Task description :: Repeat the lines from the one containing "in | country: India -> Colombia" through the last line of the data, exactly, pictures omitted.

Data entries ::
------------------------------
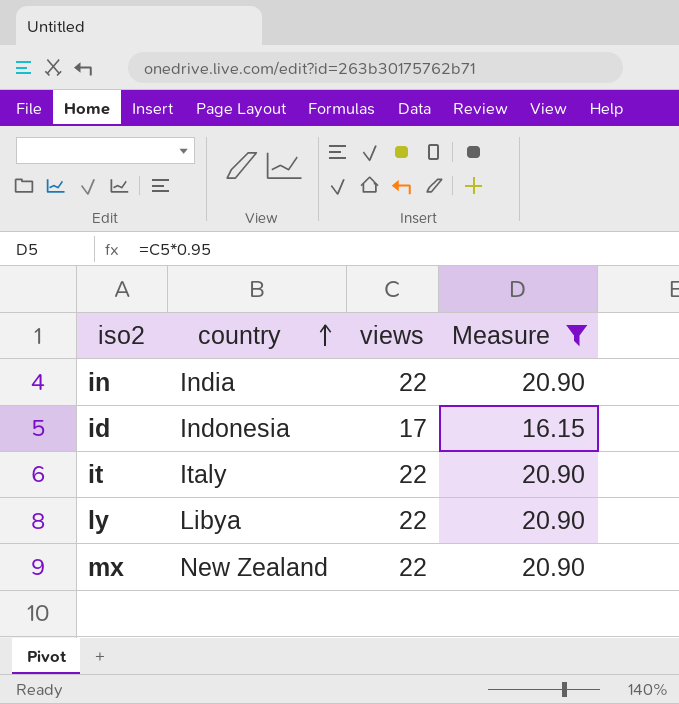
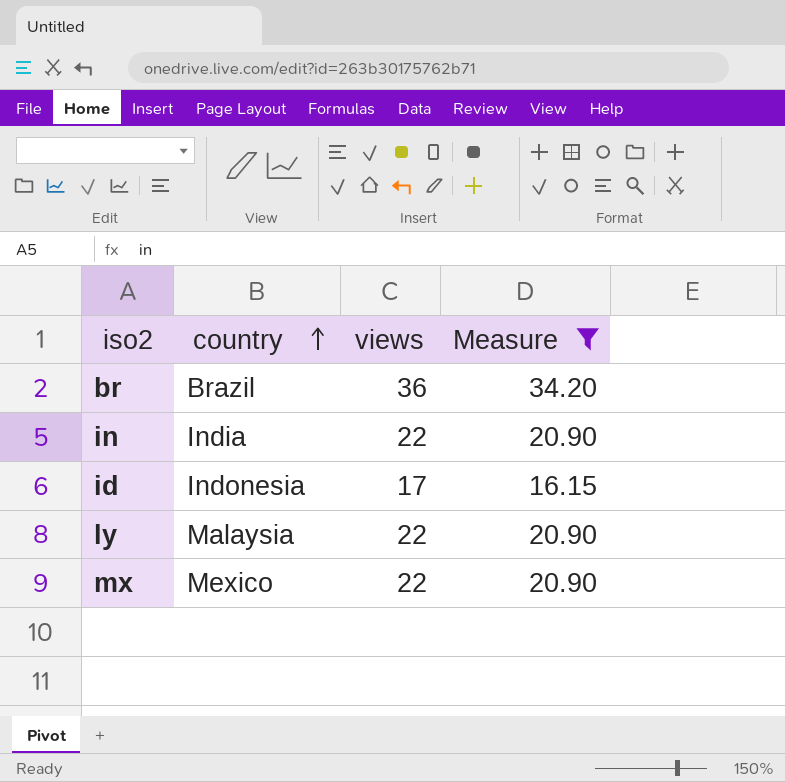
row it: Italy | 22 | 20.90 -> none
row br: none -> Brazil | 36 | 34.20
ly | country: Libya -> Malaysia
mx | country: New Zealand -> Mexico

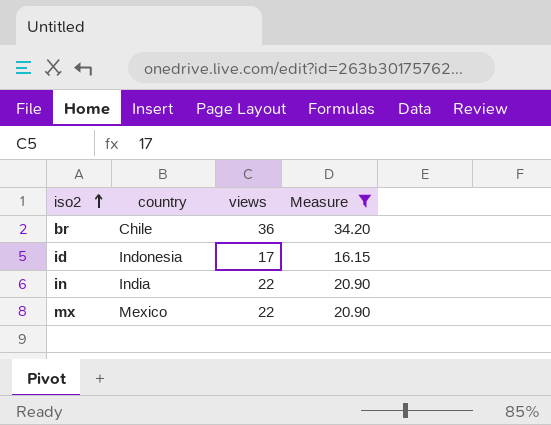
row order: country ascending -> iso2 ascending
row ly: Malaysia | 22 | 20.90 -> none
br | country: Brazil -> Chile

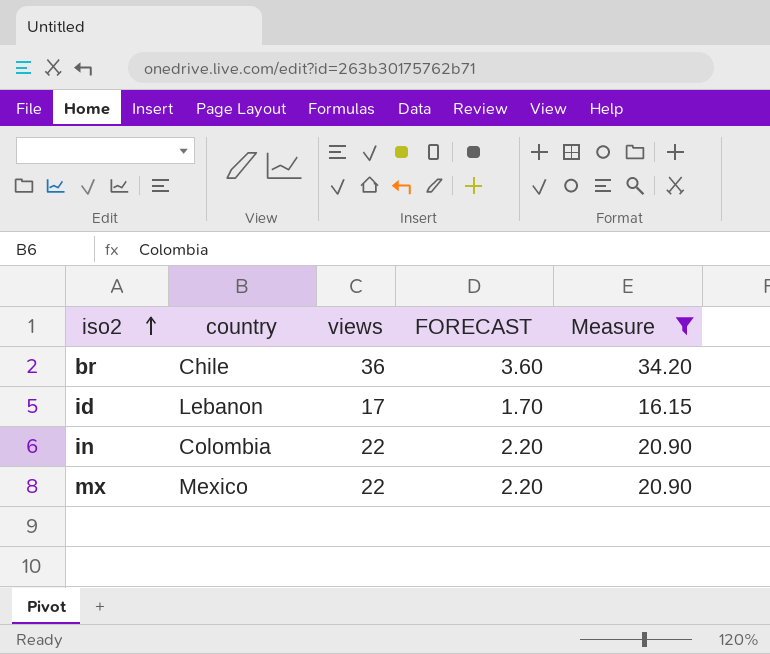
column FORECAST | formula: none -> [views] * 0.1
id | country: Indonesia -> Lebanon
in | country: India -> Colombia

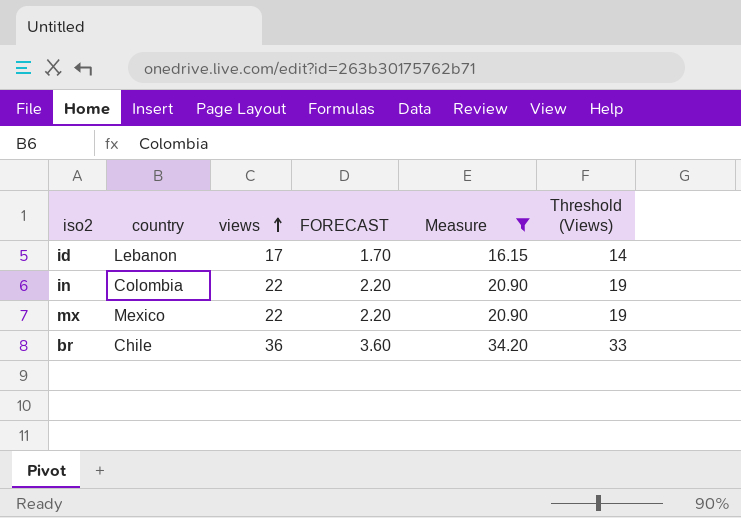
row order: iso2 ascending -> views ascending
column Threshold (Views) | formula: none -> [views] - 3

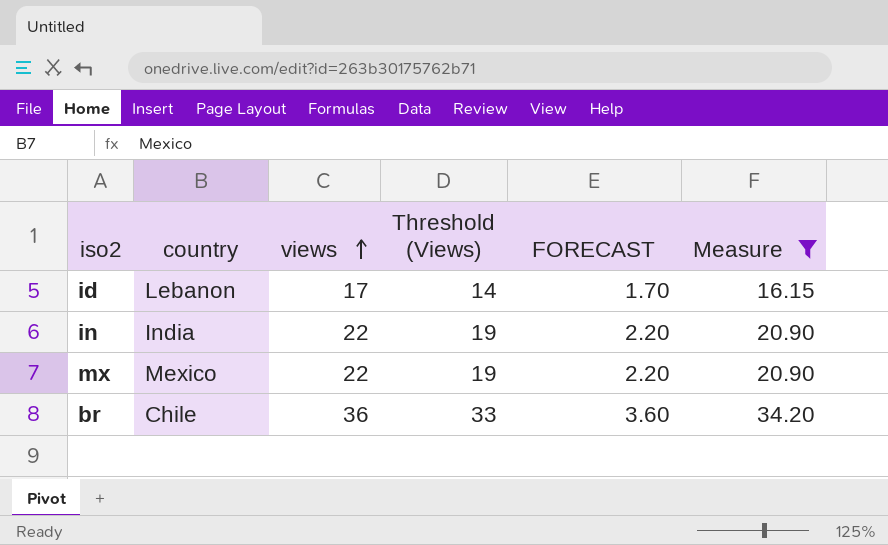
column Threshold (Views) | position: 6 -> 4
in | country: Colombia -> India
------------------------------
Exercise output ::
in | country: India -> Colombia

row order: iso2 ascending -> views ascending
column Threshold (Views) | formula: none -> [views] - 3

column Threshold (Views) | position: 6 -> 4
in | country: Colombia -> India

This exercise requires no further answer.